JacaRanda said:
Okay, let's take this fellow's first instance of why one would want to use BBF.
"
EXAMPLE NUMBER ONE
First, suppose you are shooting
portraits. The person who you are shooting is standing still and you want to take several different shots of the person. You take your first shot, and then change your composition and need to move your focus point to be on the person’s eye. If your camera has 40+ focus points like many DSLRs do, you have to use the four-way selector to tediously move the focus point to the correct spot, focus, and then take the photo. How annoying!
You can use back button focusing to solve this problem because the distance between the photographer and the subject stays the same between both shots, but the composition changes. With back button focusing,
the photographer activates focus for the first shot, and then is able to recompose infinite times as long as the distance between the camera and the subject remains exactly the same.
You’ll note that there are other ways to solve this problem, such as
focus and recompose (equally tedious, but sometimes it’s your best bet), or holding the AF-L, AE-L button, but that is just plain annoying. Back button focusing is superior in this instance as long as the photographer is
careful not to change the distance between the camera and the subject (which would throw off the focus) when using shallow depth-of-field."
******
A great example of THEORY clashing horrifically with the actual practice of portrait or model or lifestyle photography.
1) Here's a steel-tape FACT. Focal plane at 90.25 inches to X of gaffer tape on wall. Twenty-five degrees to left of the lens-to-target axis, the measured wall-to-focal plane is 97.00 inches distant. That is a 6.75 inch distance disparity. More than the depth of field will cover at wide aperture. Focus and recompose with a 35mm lens will throw the focus off by almost seven inches. The author of this piece suggests that instead of taking .25 seconds to use the jog wheel on the back of your camera, to just skip placing the AF point properly, and instead using using focus and recompose! Wow...how newbish.
And the wording: "
recompose infinite times as long as the distance between the camera and the subject remains exactly the same". I wish the world were that simple and perfect.

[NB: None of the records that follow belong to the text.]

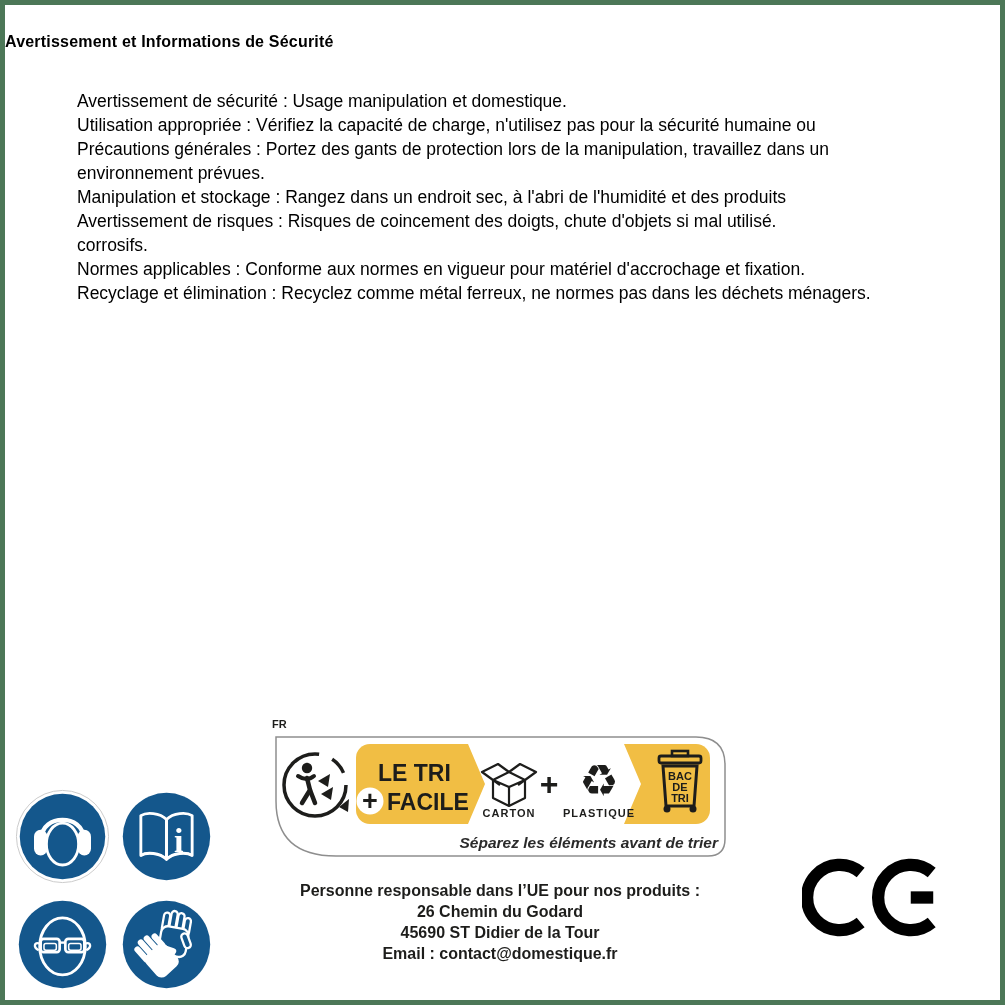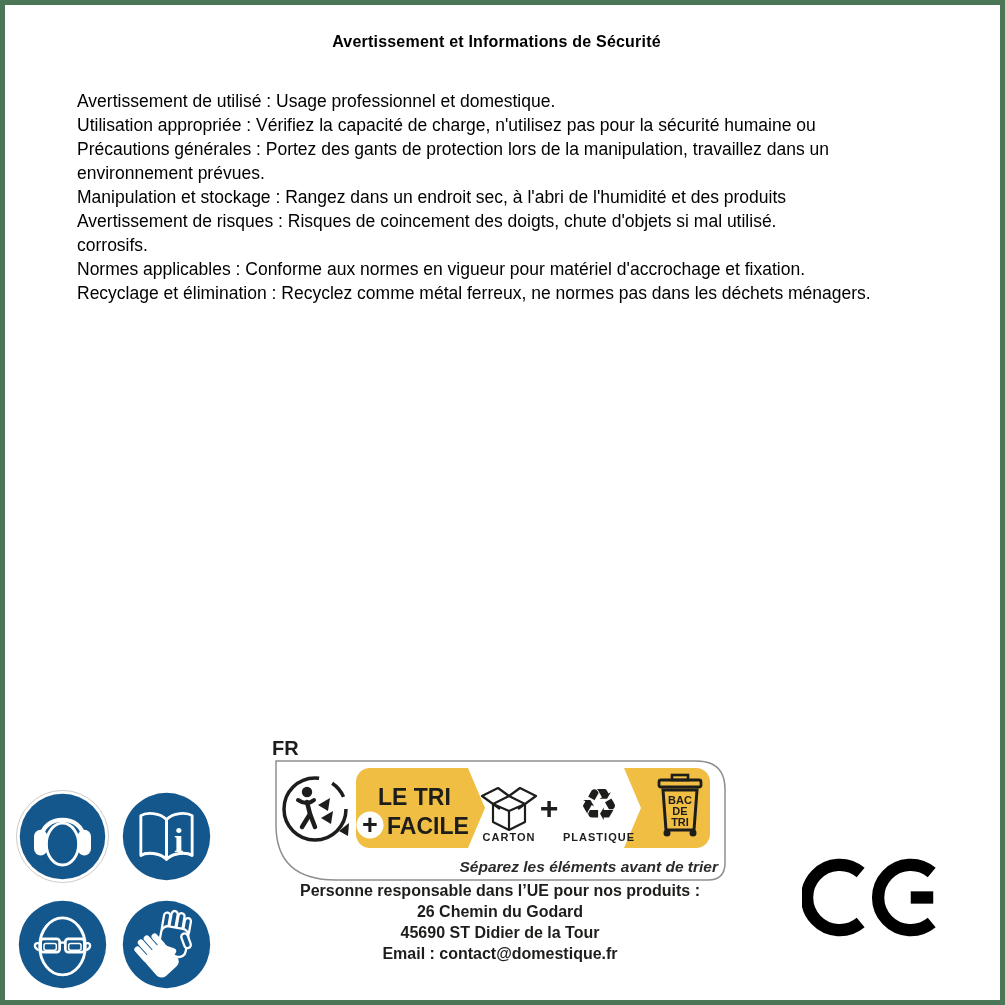--- a/index.html
+++ b/index.html
@@ -19,7 +19,7 @@
   }
   .doc-title{
     position:absolute;top:28px;left:0;right:12px;
-    text-align:center;
+    text-align:left;
     font-size:16px;font-weight:bold;
     letter-spacing:.2px;
   }

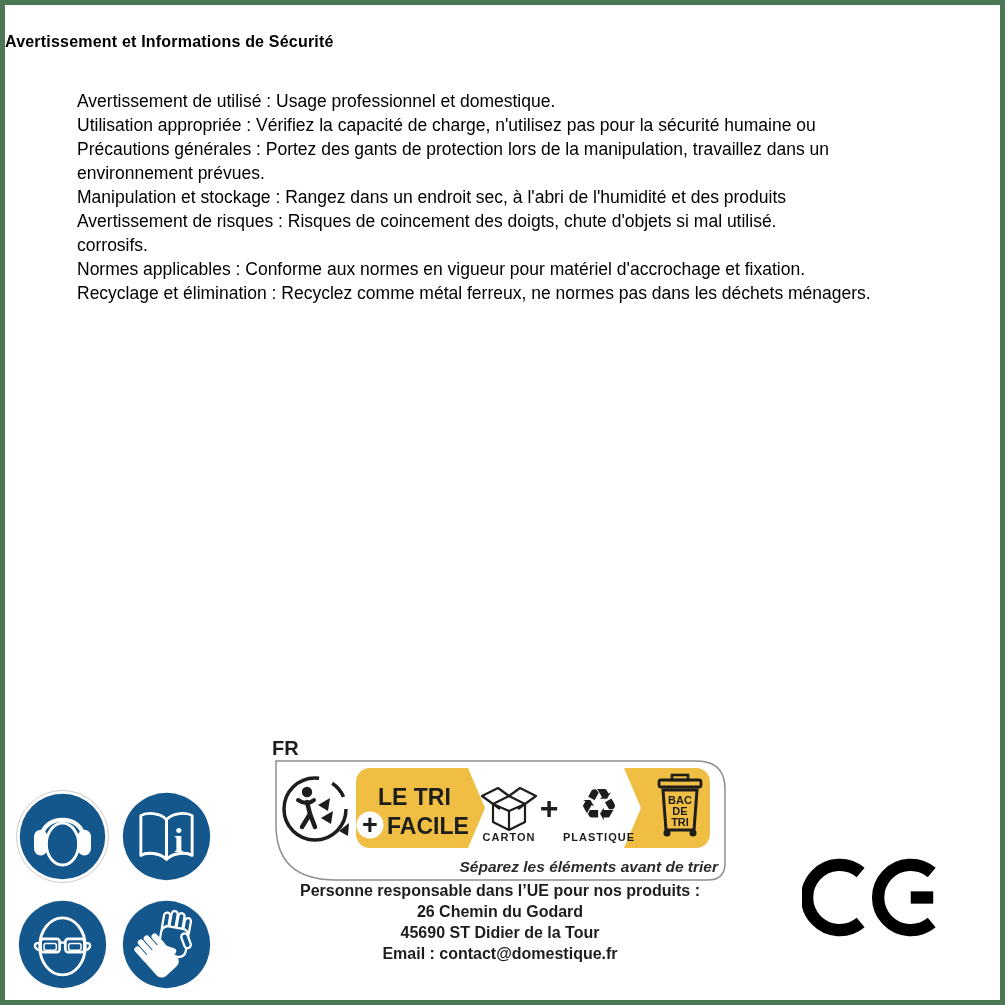--- a/index.html
+++ b/index.html
@@ -61,7 +61,7 @@
   <div class="doc-title">Avertissement et Informations de Sécurité</div>
 
   <div class="body-text">
-    <div class="line">Avertissement de utilisé : Usage professionnel et domestique.</div>
+    <div class="line">Avertissement de sécurité : Usage manipulation et domestique.</div>
     <div class="line">Utilisation appropriée : Vérifiez la capacité de charge, n'utilisez pas pour la sécurité humaine ou</div>
     <div class="line">Précautions générales : Portez des gants de protection lors de la manipulation, travaillez dans un</div>
     <div class="line">environnement prévues.</div>

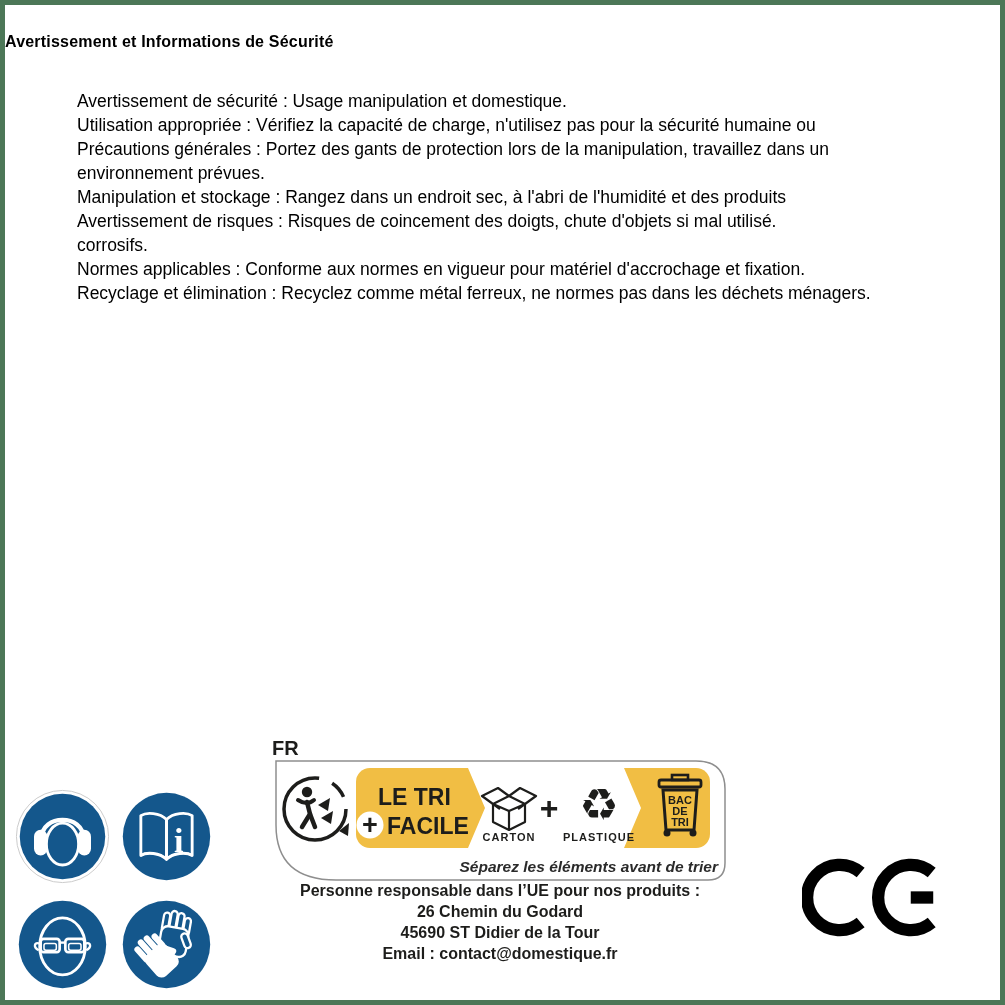--- a/index.html
+++ b/index.html
@@ -40,7 +40,7 @@
     position:absolute;left:267px;top:709px;width:456px;
   }
   .infotri .fr{
-    font-weight:bold;font-size:20px;line-height:21px;color:#1d1d1b;margin-top:24px;
+    font-weight:bold;font-size:11px;line-height:21px;color:#1d1d1b;
   }
   .infotri svg{display:block;}
   .responsible{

2) Steel tape fact #2: I set up a tripod with the camera plate a measured 47 inches from the floor. With the camera framed in "tall" mode, the center of the frame was a measured 91.25 inches to the wall. The distance to the ground wall/floor joint, at the ground? 103.25 inches. That means an 11.75 inch focus discrepancy. Very dicey. At wider apertures, this one is a loser.
The guy who wrote the piece above is not a very experienced photographer. But he did figure out how BBF works. And he wrote a nice excited piece about it, but his portraiture technique and knowledge utterly sucks.
He's basically saying, WTF, lock the focus somewhere between 7 inches and a foot off, and fire away. Uhhhh...no. Never. Ever. Photo technique articles that use faulty examples spread misinformation. And that is exactly why so many noobs shoot portrait sessions with EVERY FRAME out of focus, even at 15 feet, with their 35mm and 50mm lenses, even when they had stopped down to f/2.8. Bad advice from people who try to teach stuff they really have no business "teaching". Focus and recompose is a HORRIBLE method if one is so,so lazy as to use the center AF point, then to let go of the button and just blaze away? Just so,so,so wrong on multiple levels.